List DataRobot models
You can view a list of DataRobot models from the Repository (or the Leaderboard) by using the search term
Create a new model¶
To create a new model from a blueprint in the Repository:
Select the blueprint to run by marking the check box next to the name:
Once selected, modify one or more of the fields in the now-enabled dialog box:
Element Description Feature list From the dropdown select a new feature list. The options include the default lists and any lists you created. Sample Size Modify the sample size, making it either larger or smaller than the sample size used by Autopilot. Remember that when increasing the sample size, you must set values that leave data available for validation. CV Runs Set the number of folds used in cross-validation.

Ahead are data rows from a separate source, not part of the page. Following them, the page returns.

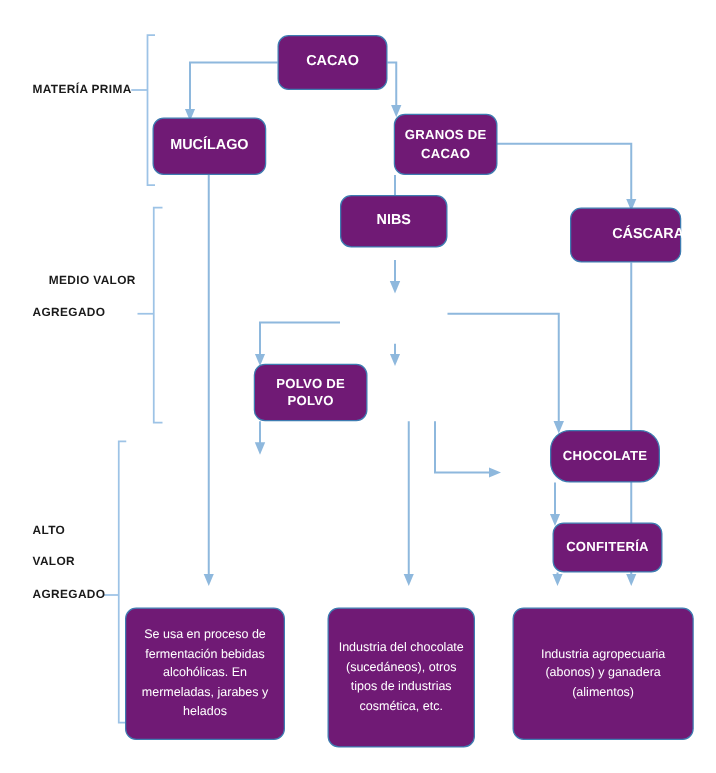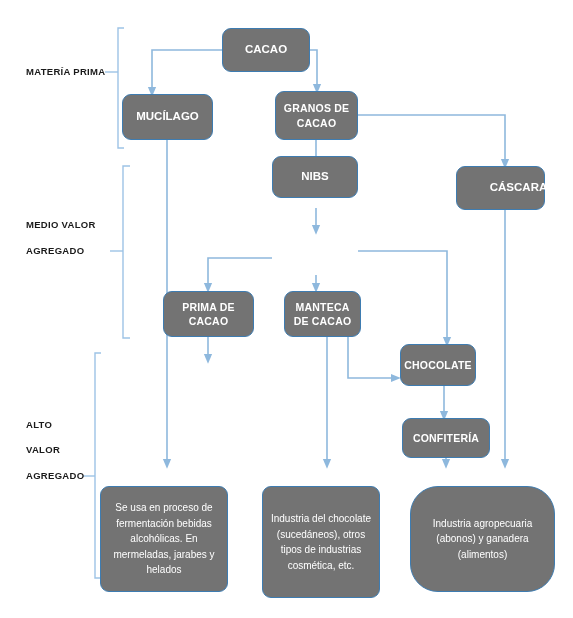"CACAO" .node { background: #737373 -> #701a75 }
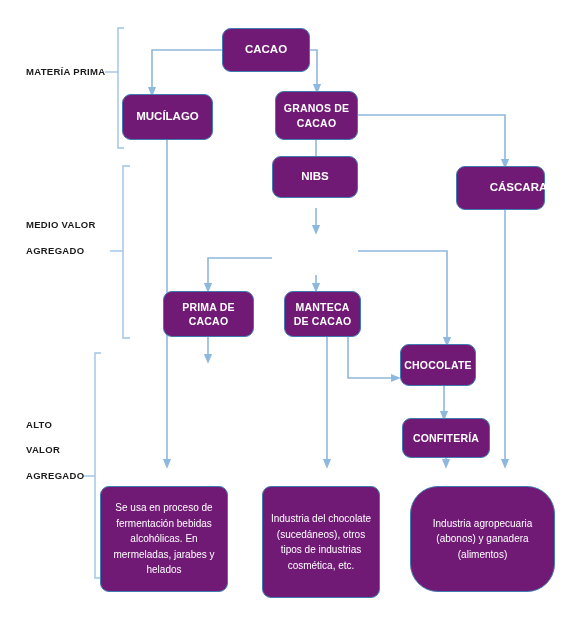"GRANOS DE CACAO" .node.caps { margin-left: none -> 40px }
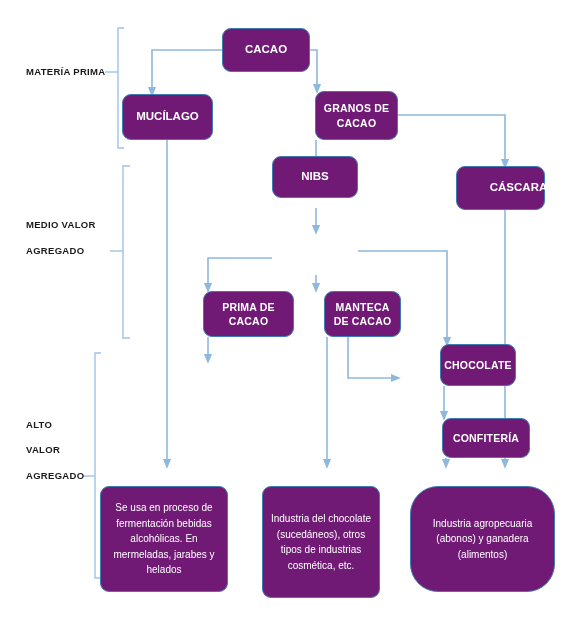"MEDIO VALOR" div.stage-label { left: 26px -> 39px }
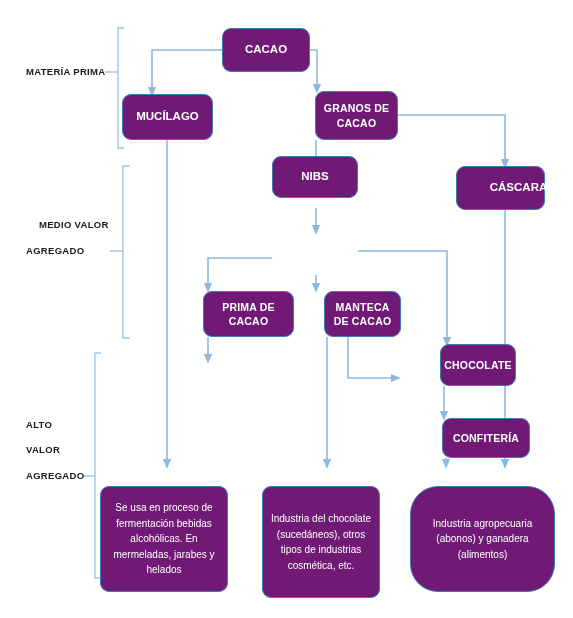"PRIMA DE CACAO" div.node { text: PRIMA DE CACAO -> POLVO DE POLVO }
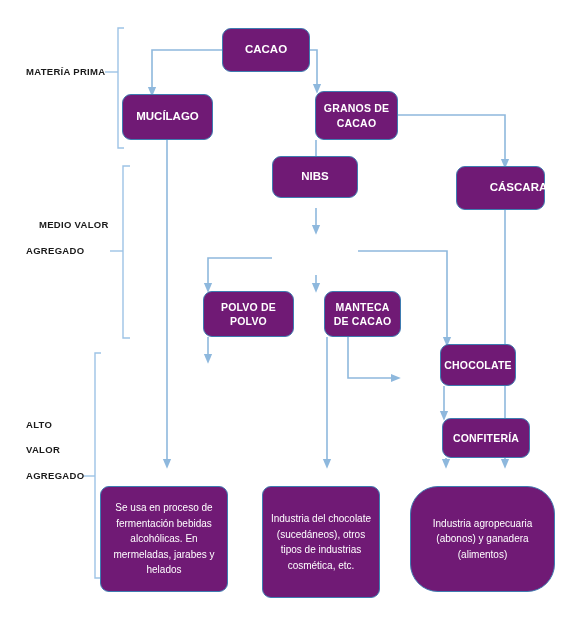"MANTECA DE CACAO" div.node { html: <div>MANTECA DE CACAO</div> -> none }
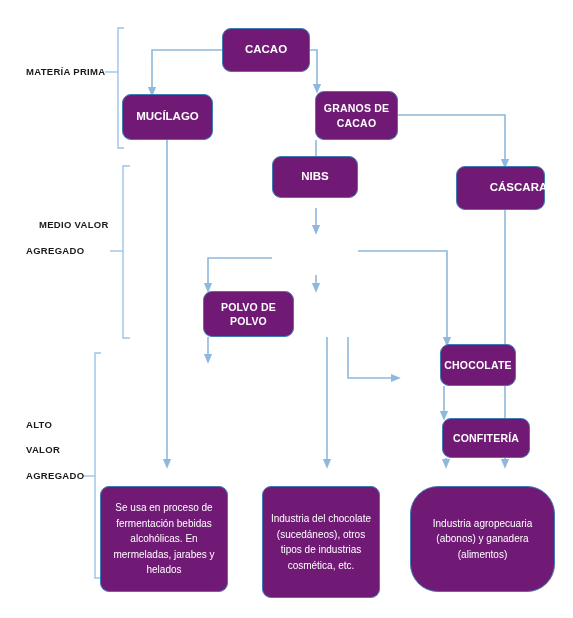"CHOCOLATE" div.node { border-radius: none -> 16px; width: 76px -> 88px }
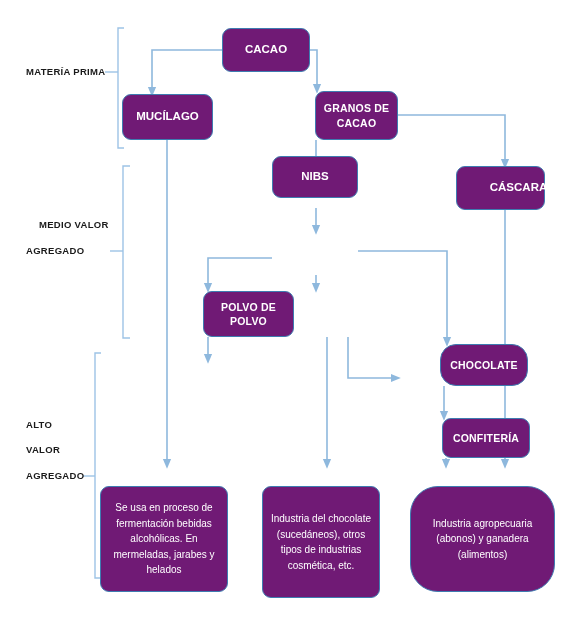"Industria agropecuaria (abonos) y" div.node { border-radius: 28px -> none }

After verifying the parameter settings, click Run Task(s) to launch the new model run.
Launch a batch run¶
The Repository batch run capability allows you to set parameters and apply them to a group of selected models. To launch a batch run, select the blueprints to run in batch by either clicking in the box next to the model name or selecting all by clicking next to Blueprint Name & Description:
To deselect all selected blueprints, click the minus sign (-) next to Blueprint Name & Description.

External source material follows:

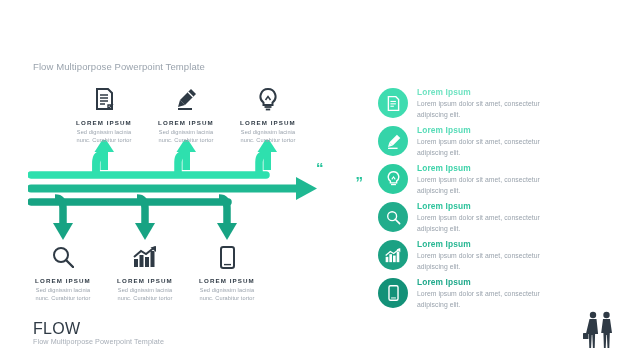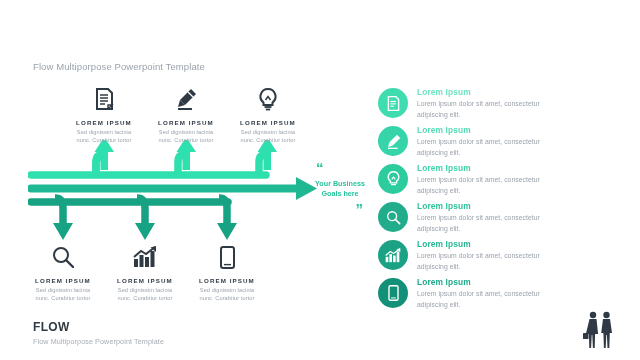"Your Business" div.gtxt { html: <div> <span>Your Business</span><br> <span>Goals here</span> </div> -> none }
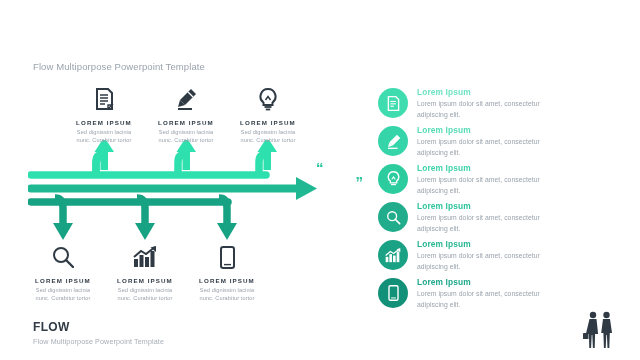"FLOW" .ft-title { font-size: 12px -> 16px; font-weight: bold -> normal }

If you have already built any of the models in the batch using the same sample size and feature list, you must make a change to at least one of the parameters (described in the run option). This is not required for batches containing all new models. Click Run Task(s) to start the build.
Notes on sample size¶
The sample size available when adding models from the Repository differs depending on the size of the dataset. By default, the sample size reflects the size used in the last Autopilot stage (but this value can be changed to any valid size). DataRobot caps that amount of data at either 64% or 500MB, whichever is smaller.
When calculating size, DataRobot first calculates what will ultimately be the final stage (64% or 500MB, whichever is smaller) and then models according to the mode selected. For full Autopilot, that would be 1/4, 1/2, and all of that data. In datasets smaller than 500MB, full Autopilot stages are 64%/4, 64%/2, and finally, 64%. (See the calculations below for alternate partitioning results.)
If the dataset is larger than 500MB, it is first reduced to the 500MB threshold using random sampling. Then, DataRobot calculates the percentage that corresponds to 500MB and create stages that are 1/4, 1/2, and all of the calculated percentage. For example, if 500MB is 40% of the data, DataRobot runs 10%, 20%, and 40% stages.
In addition to dataset size, the range available for selection also depends on the partitioning parameters. For example, if you have 20% holdout with five-fold cross-validation (CV), the calculation is as follows:
- Take 100% of the data minus 20% holdout.
- From the 80% remaining, use 1/5 of the data. By default, a single validation fold is calculated as:
100% - 20% - 80%/5 = 64%.
Note that if you configured custom training/validation/holdout (TVH) partitions, it is calculated as:
100% - custom % for holdout - custom % for validation
Or, if you declined to include holdout (0%) with five-fold CV, the result is:
100 - 1/5 of full data for validation = 80%
Use the menu to preview a model—either the blueprint or, for open-source models, the code.
Use the Add function to select the model and add it to the task list to run when Run Task is clicked.